The Partial Credit Model (PCM) was chosen after a likelihood ratio test was performed with the output of the initial analysis to identify which version of the polytomous Rasch model (Rating Scale or Partial-Credit) was appropriate.29 30 While the item fit was examined with individual item χ2 probability values, the overall fit of the data to the Rasch model was checked based on the global χ2 of the items.30 31
The targeting of the functioning scale with regard to the sample was studied by comparing the distribution of person and item locations.32 Reliability was studied with the person separation index (PSI) from the Rasch analysis with an adequate expectation of 0.70 or above at the group level.31 33
Two stratified random samples, called development sample and validation sample, were selected across admission and study endpoint so that each person was represented only once while ensuring equal representation of the two time points. Health condition (six groups), age (younger than 58 years vs 58 years and older) and gender were used as criterion for stratification when selecting patients for each random sample, with equal representation of each subgroup. The subgroup of females older than 58 years suffering from cancer had the smallest number of 32 patients and thus defined the size of the other subgroups. Stratified random samples for development and validation thus comprised 768 patients (32*6*2*2) each.
After obtaining the final logit score from the Rasch model, a user-friendly scale from 0 to 100 and a transformation table were created allowing deriving scores for the overall sample at both admission and discharge or study endpoint.
Sensitivity to change
We assumed that on average, patients’ functioning scores should improve during clinical treatment from admission to study endpoint. As we had to account for repeated measurements as well as for clustering of patients in evaluators in hospitals, we used mixed effects regression with maximum likelihood method to estimate 95% CIs for the average change in patients between admission and study endpoint. We compared all nested models with each other using likelihood ratio tests. The fully nested model employing random intercepts for patients, evaluators and hospitals showed superior fit. Cohen’s f2 was used as a measure for standardised effect size with values above 0.15 considered moderate and those above 0.35 considered large.17 34 We, moreover, conducted stratified analysis by health condition group.
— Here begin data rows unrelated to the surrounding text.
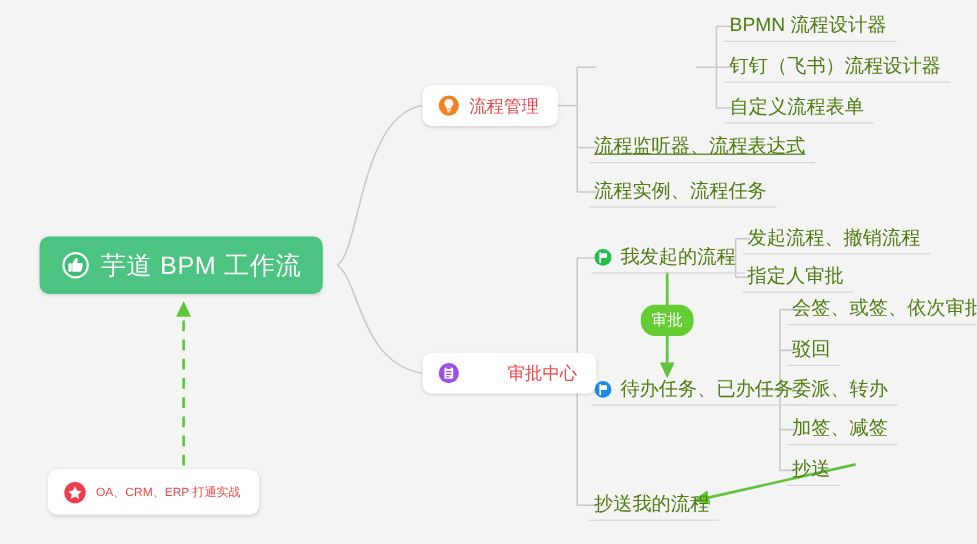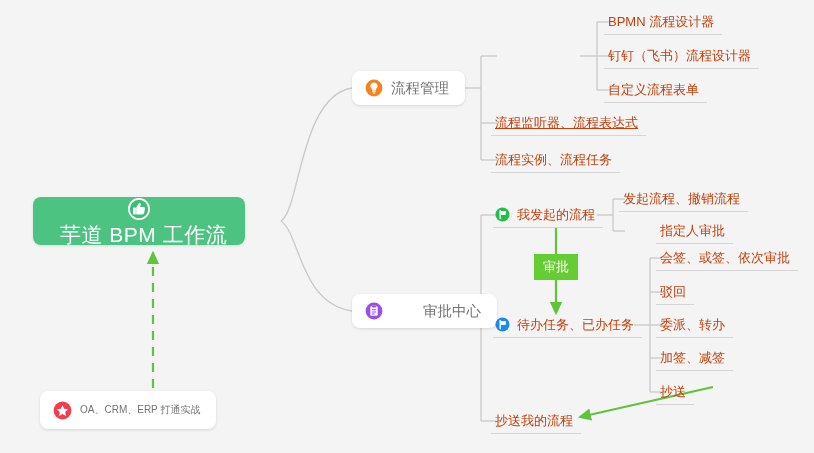--- a/index.html
+++ b/index.html
@@ -35,52 +35,51 @@
   
   .root {
     background: #4cc380;
     border-radius: 8px;
     padding: 0 18px;
     height: 48px;
     color: #ffffff;
     font-size: 21px;
     letter-spacing: 0.5px;
     box-shadow: 0 1px 3px rgba(0,0,0,0.10);
-    flex-direction: column;
   }
   .root .label { margin-left: 9px; }
   
   .card {
     background: #ffffff;
     border-radius: 8px;
     padding: 0 16px 0 13px;
     height: 34px;
-    color: #737373;
+    color: #ef4444;
     font-size: 14.5px;
     box-shadow: 0 1px 3px rgba(0,0,0,0.12);
   }
   .card .label { margin-left: 8px; }
   
   .leaf {
     border-bottom: 1px solid #d5d5d5;
-    color: #c2410c;
-    font-size: 13px;
+    color: #4d7c0f;
+    font-size: 16px;
     height: 26px;
     padding: 0 8px 0 4px;
     background: transparent;
     justify-content: center;
   }
   .leaf.with-icon { padding-left: 2px; }
   .leaf .label { margin-left: 7px; }
   .leaf.plain .label { margin-left: 0; }
   
   .tag {
     background: #66cc33;
     color: #ffffff;
-    border-radius: 0;
+    border-radius: 12px;
     font-size: 13px;
     height: 26px;
     padding: 0 9px;
     justify-content: center;
   }
   
   .ico {
     display: inline-flex;
     align-items: center;
     justify-content: center;
@@ -207,21 +206,21 @@
         <circle cx="7.5" cy="7.5" r="7" fill="#1fbf4a"></circle>
         <path d="M5.2 3.6 L5.2 11.6" stroke="#ffffff" stroke-width="1.4" stroke-linecap="round"></path>
         <path d="M5.9 4.0 L10.8 4.0 L10.8 7.9 L5.9 7.9 Z" fill="#ffffff"></path>
       </svg>
     </span>
     <span class="label">我发起的流程</span>
   </div>
   <div class="node leaf plain" style="left:619px; top:186px;">
     <span class="label">发起流程、撤销流程</span>
   </div>
-  <div class="node leaf plain" style="left:619px; top:218px;margin-left:37px;">
+  <div class="node leaf plain" style="left:619px; top:218px;">
     <span class="label">指定人审批</span>
   </div>
 
   <div class="node tag" style="left:534px; top:254px;">
     <span class="label">审批</span>
   </div>
 
   <div class="node leaf with-icon" style="left:493px; top:312px;">
     <span class="ico">
       <svg width="15" height="15" viewBox="0 0 15 15">

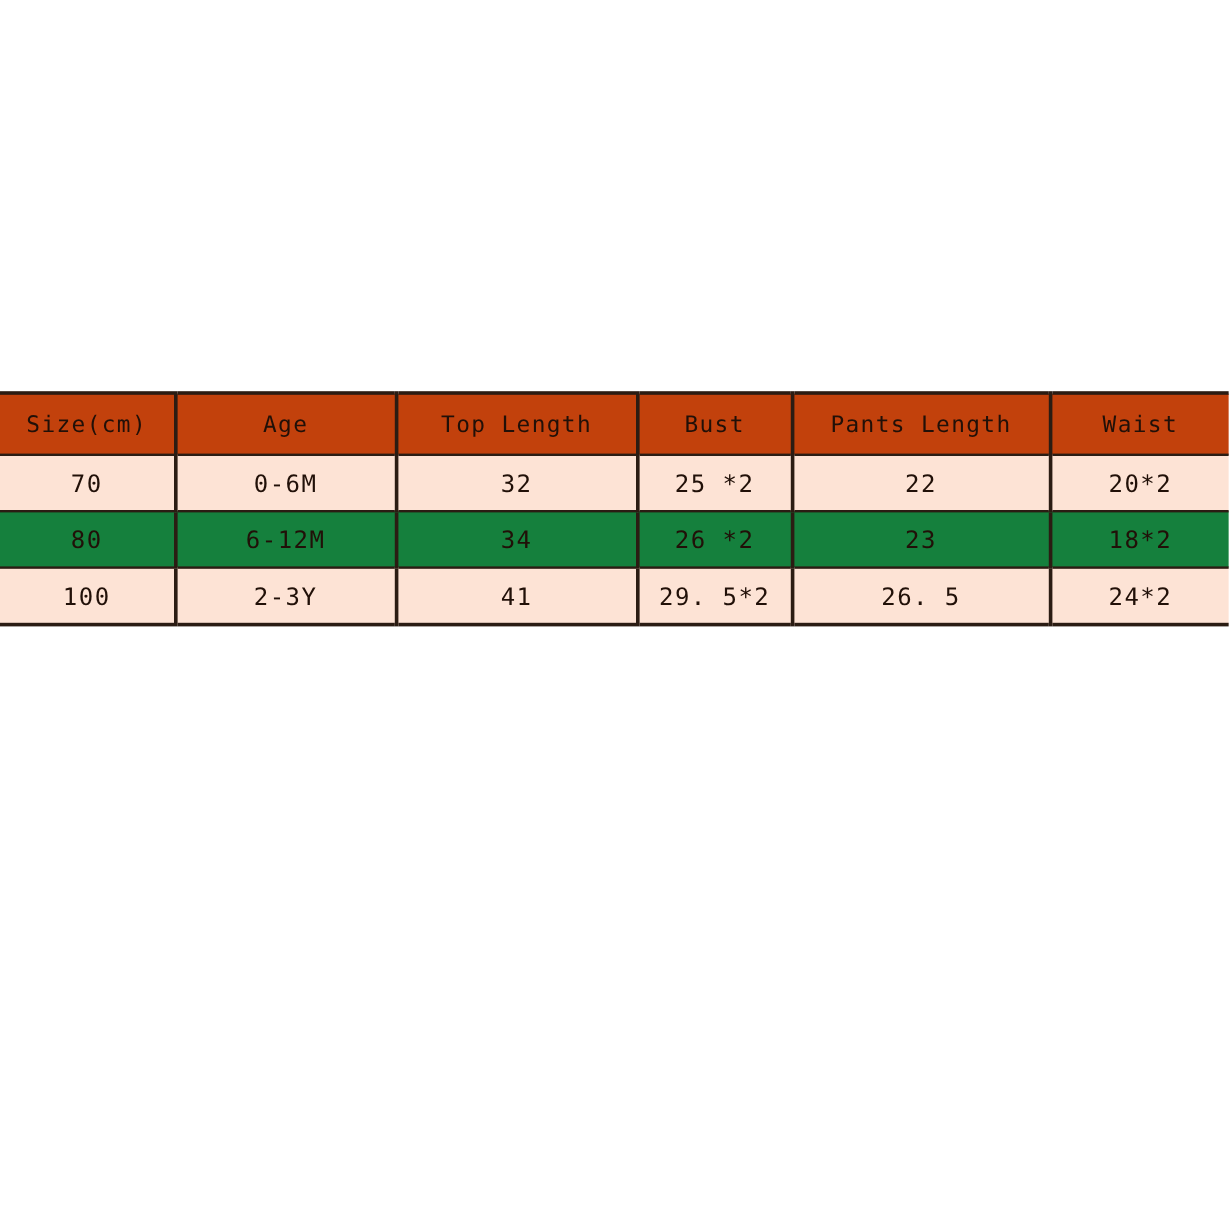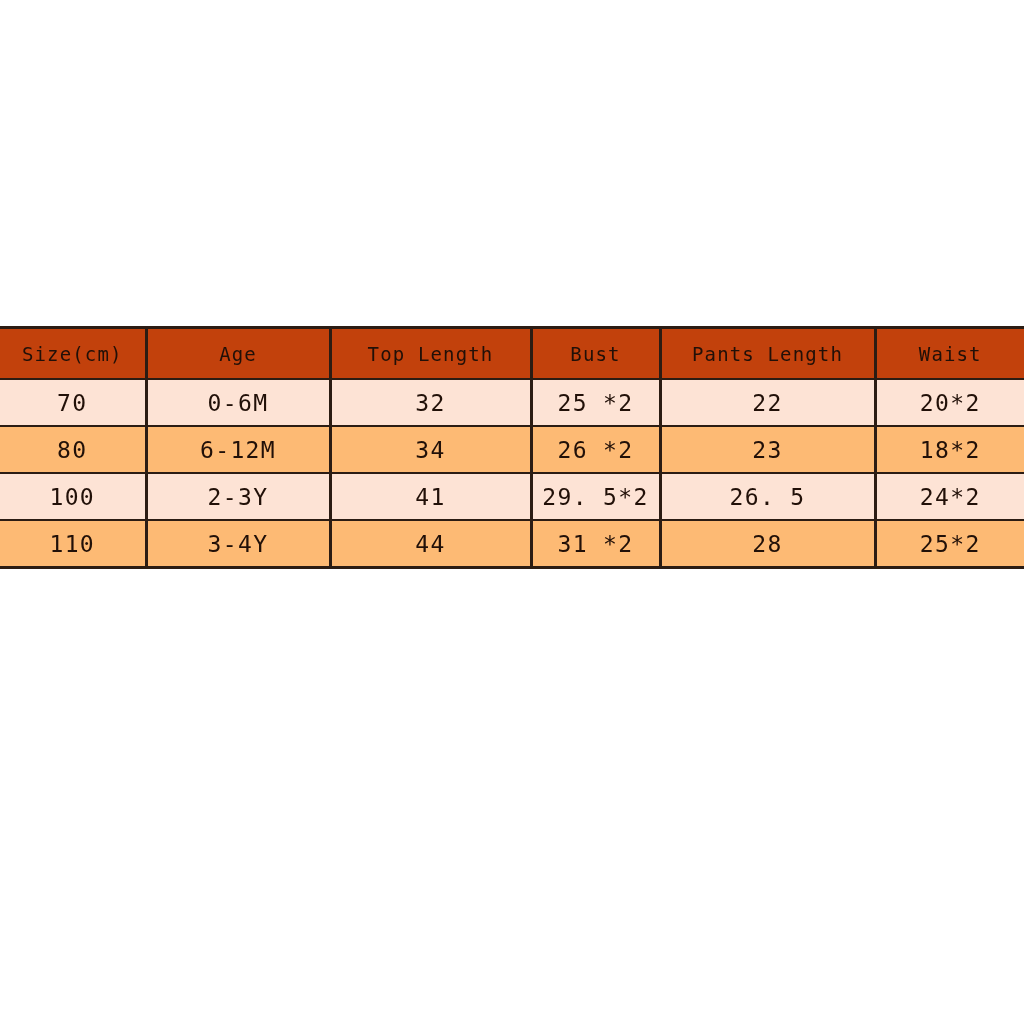--- a/index.html
+++ b/index.html
@@ -62,25 +62,25 @@
 
   table#size-chart thead th {
     height: 49px;
     background: #c2410c;
     font-size: 19px;
     border-top: none;
   }
 
   table#size-chart tbody td {
     height: 45px;
-    font-size: 23px;
+    font-size: 20px;
   }
 
   table#size-chart tbody tr.shade-light td { background: #FDE3D5; }
-  table#size-chart tbody tr.shade-dark  td { background: #fdba74; }
+  table#size-chart tbody tr.shade-dark  td { background: #15803d; }
 
   table#size-chart tbody tr:last-child td { border-bottom: none; }
 </style>
 </head>
 <body>
 
 <div id="size-chart-wrap">
   <table id="size-chart">
     <colgroup>
       <col class="c0">
@@ -118,23 +118,15 @@
         <td>18*2</td>
       </tr>
       <tr class="shade-light">
         <td>100</td>
         <td>2-3Y</td>
         <td>41</td>
         <td>29. 5*2</td>
         <td>26. 5</td>
         <td>24*2</td>
       </tr>
-      <tr class="shade-dark">
-        <td>110</td>
-        <td>3-4Y</td>
-        <td>44</td>
-        <td>31 *2</td>
-        <td>28</td>
-        <td>25*2</td>
-      </tr>
     </tbody>
   </table>
 </div>
 
 </body></html>

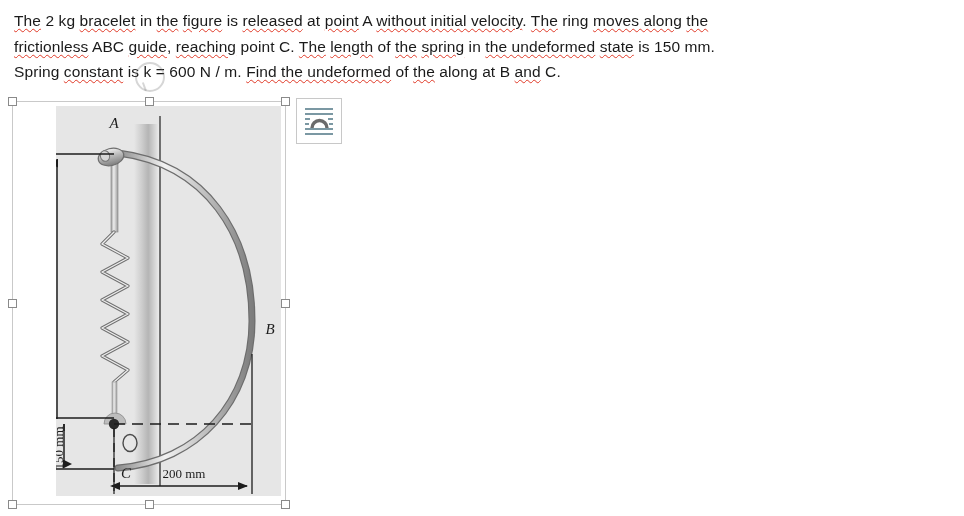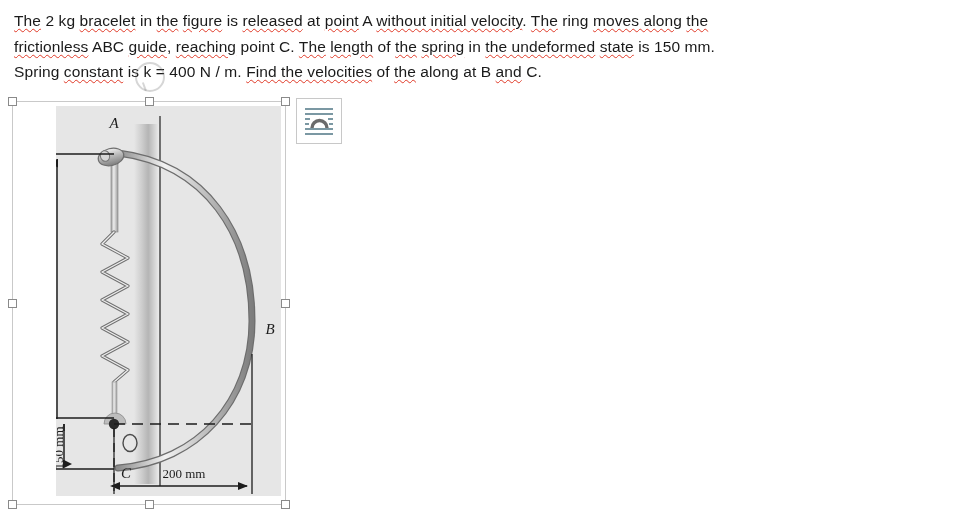--- a/index.html
+++ b/index.html
@@ -147,21 +147,21 @@
     font-size: 15px;
     fill: #1c1c1c;
   }
 </style>
 </head>
 <body>
 
 <div id="problem-text">
   <div class="text-line"><span class="sp">The</span><span> 2 kg </span><span class="sp">bracelet</span><span> in </span><span class="sp">the</span><span> </span><span class="sp">figure</span><span> is </span><span class="sp">released</span><span> at </span><span class="sp">point</span><span> A </span><span class="sp">without initial velocity</span><span>. </span><span class="sp">The</span><span> ring </span><span class="sp">moves along</span><span> </span><span class="sp">the</span></div>
   <div class="text-line"><span class="sp">frictionless</span><span> ABC </span><span class="sp">guide</span><span>, </span><span class="sp">reaching</span><span> point C. </span><span class="sp">The</span><span> </span><span class="sp">length</span><span> of </span><span class="sp">the</span><span> </span><span class="sp">spring</span><span> in </span><span class="sp">the undeformed</span><span> </span><span class="sp">state</span><span> is 150 mm.</span></div>
-  <div class="text-line"><span>Spring </span><span class="sp">constant</span><span> is k = 400 N / m. </span><span class="sp">Find the velocities</span><span> of </span><span class="sp">the</span><span> along at B </span><span class="sp">and</span><span> C.</span></div>
+  <div class="text-line"><span>Spring </span><span class="sp">constant</span><span> is k = 600 N / m. </span><span class="sp">Find the undeformed</span><span> of </span><span class="sp">the</span><span> along at B </span><span class="sp">and</span><span> C.</span></div>
 </div>
 <div id="watermark"></div>
 
 <div id="image-object">
   <div id="image-frame"></div>
 
   <div id="picture-canvas">
     <div id="wall-band"></div>
     <div id="wall-edge"></div>
 

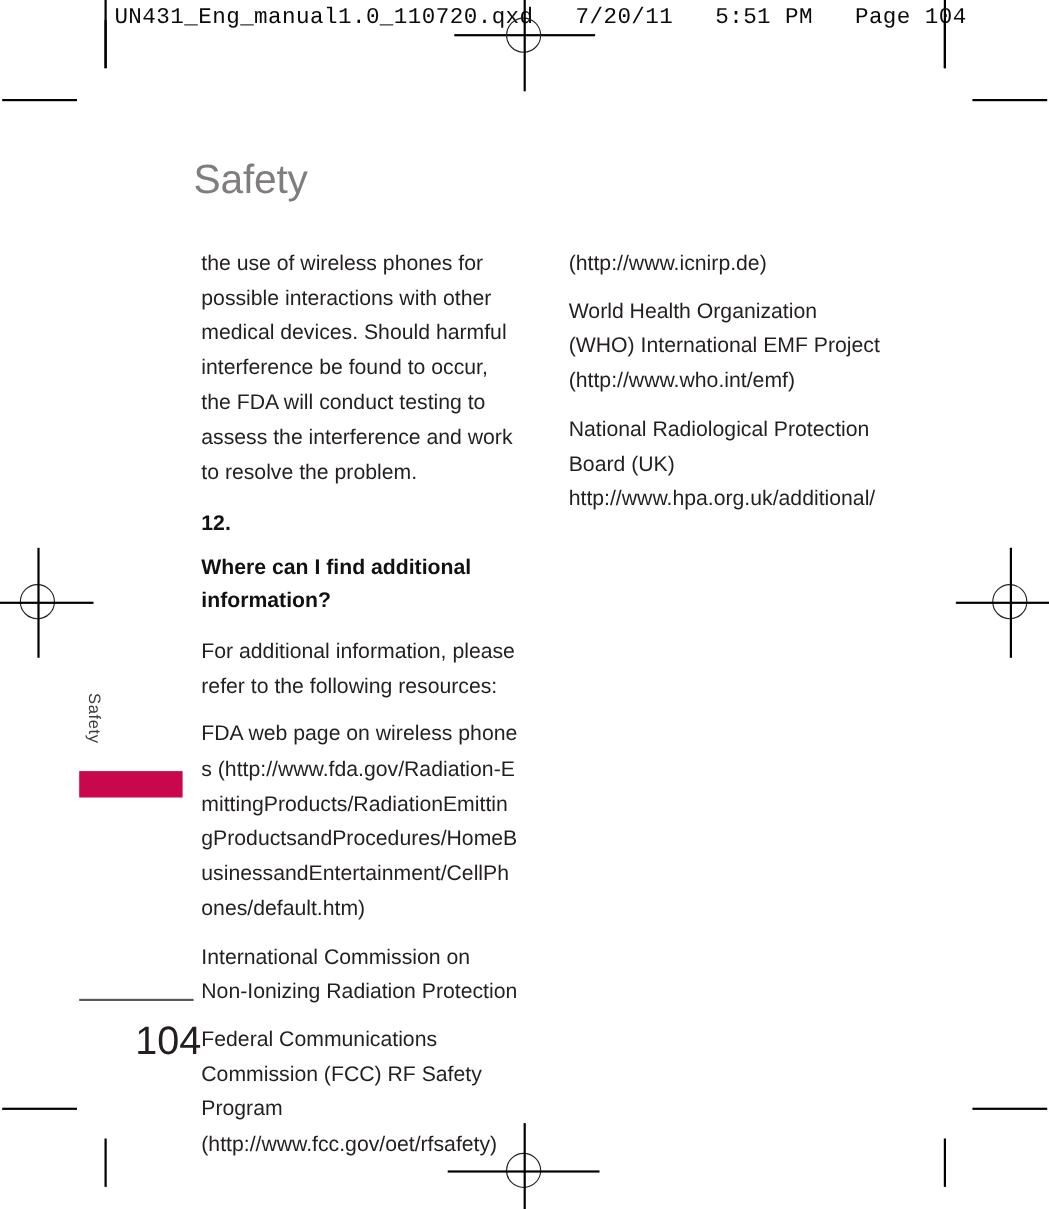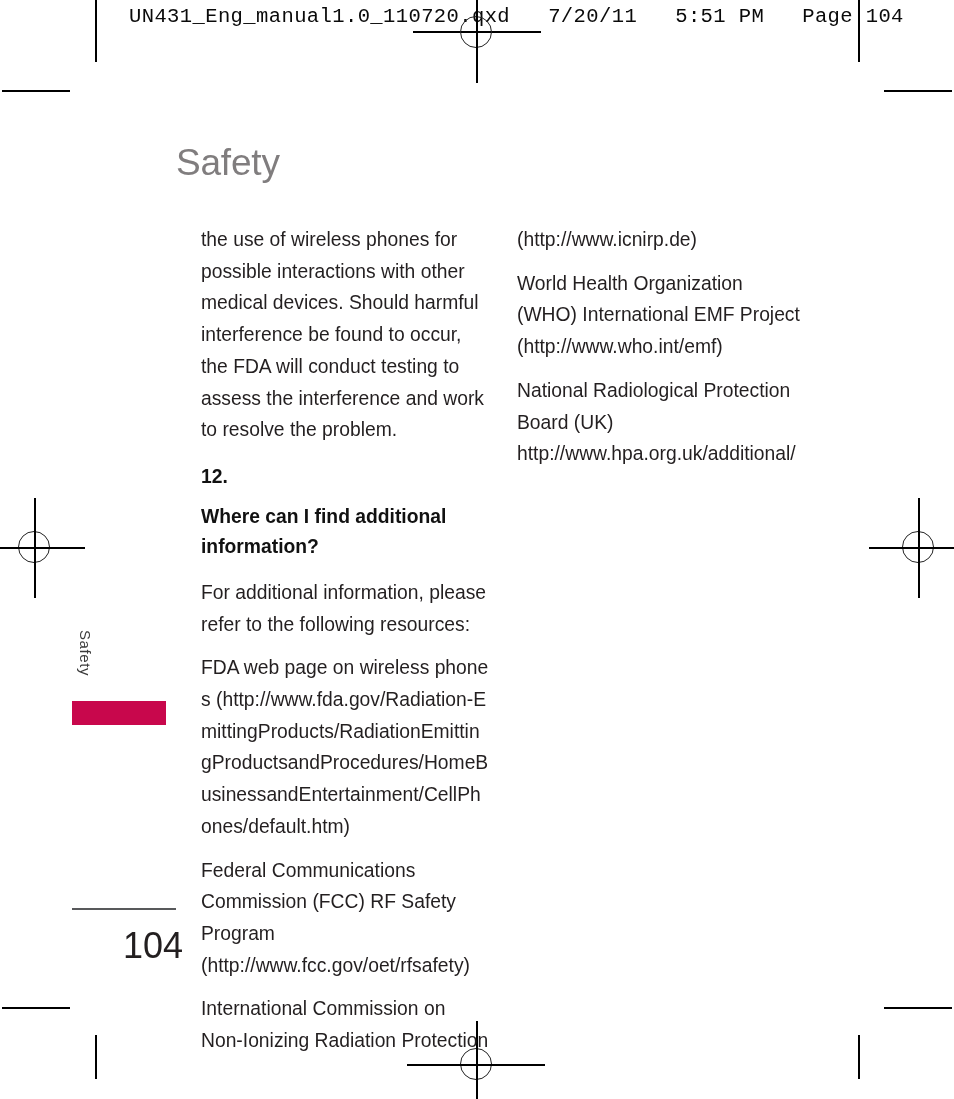--- a/index.html
+++ b/index.html
@@ -26,21 +26,20 @@
   }
   .prepress-header .hdr-text {
     position: absolute;
     left: 104px;
     top: 5px;
     font-family: "Liberation Mono", monospace;
     font-size: 20.5px;
     letter-spacing: 0.4px;
     color: #0a0a0a;
     white-space: pre;
-    margin-left: 25px;
   }
   .rule-v-head-left {
     position: absolute;
     left: 95px; top: 0;
     width: 1.6px; height: 62px;
     background: #000000;
   }
   .rule-v-head-right {
     position: absolute;
     left: 858px; top: 0;
@@ -143,21 +142,21 @@
   }
 
   
   .column {
     position: absolute;
     width: 288px;
     font-size: 19.3px;
     line-height: 31.7px;
     color: #231f20;
   }
-  .col-left  { left: 201px; top: 224px; }
+  .col-left  { left: 183px; top: 224px; }
   .col-right { left: 517px; top: 224px; }
 
   .column p {
     margin: 0 0 12px 0;
   }
 
   .qa-heading {
     display: flex;
     margin: 16px 0 15px 0;
     font-weight: bold;
@@ -246,22 +245,22 @@
   <div class="column col-left">
     <p>the use of wireless phones for possible interactions with other medical devices. Should harmful interference be found to occur, the FDA will conduct testing to assess the interference and work to resolve the problem.</p>
 
     <div class="qa-heading">
       <span class="qa-num">12.</span>
       <span class="qa-text">Where can I find additional information?</span>
     </div>
 
     <p>For additional information, please refer to the following resources:</p>
     <p class="url-break">FDA web page on wireless phones (http://www.fda.gov/Radiation-EmittingProducts/RadiationEmittingProductsandProcedures/HomeBusinessandEntertainment/CellPhones/default.htm)</p>
+    <p>International Commission on Non-Ionizing Radiation Protection</p>
     <p>Federal Communications Commission (FCC) RF Safety Program (http://www.fcc.gov/oet/rfsafety)</p>
-    <p>International Commission on Non-Ionizing Radiation Protection</p>
   </div>
 
   <div class="column col-right">
     <p>(http://www.icnirp.de)</p>
     <p>World Health Organization (WHO) International EMF Project (http://www.who.int/emf)</p>
     <p>National Radiological Protection Board (UK) http://www.hpa.org.uk/additional/</p>
   </div>
 
   <div class="footer-rule"></div>
   <div class="page-number">104</div>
Effect of ceiling and floor effects at baseline on detection of change
We used boxplots for studying whether ceiling and floor effects may prevent the detection of change for patients corresponding to each of the baseline quintiles of the ICF Generic Set raw score in comparison with the interval ICF Generic 6 Set.35 In addition, for both the ICF Generic 6 Set raw score and the interval ICF Generic 6 Set, an F-test (based on ANOVA) followed by Tukey’s Honest Significance Difference (HSD) posthoc tests, when significant, were used for determining if average change in functioning differed significantly across groups of patients corresponding to different quintiles of the ICF Generic 6 Set baseline score.36 For testing how much the transformation of raw scores into interval scores was linked with the presence of ceiling and floor effect on detecting change, eta-squared measures, η², were calculated (as an indicator of the association between the total variability in the change of functioning and patients corresponding to different baseline quantiles of the ICF Generic 6 Set raw score).37
Baseline characteristics of study participants
Table 1 shows descriptive characteristics of the 4510 adults patients considered in this analysis after excluding children, 308 adults with no defined medical diagnosis and 58 adults with incomplete data at admission and study endpoint. From the 4510 adult patients, more than half were male and the mean age was about 58 years. While musculoskeletal and neurological conditions were the most common diagnoses, cancer was the least common. A total of 915 patients underwent surgery during inpatient treatment (510 from the musculoskeletal, 54 from the cancer, 217 from the cardiovascular, 13 from the respiratory, 83 from neurological health condition group and 38 from the group comprising other health conditions).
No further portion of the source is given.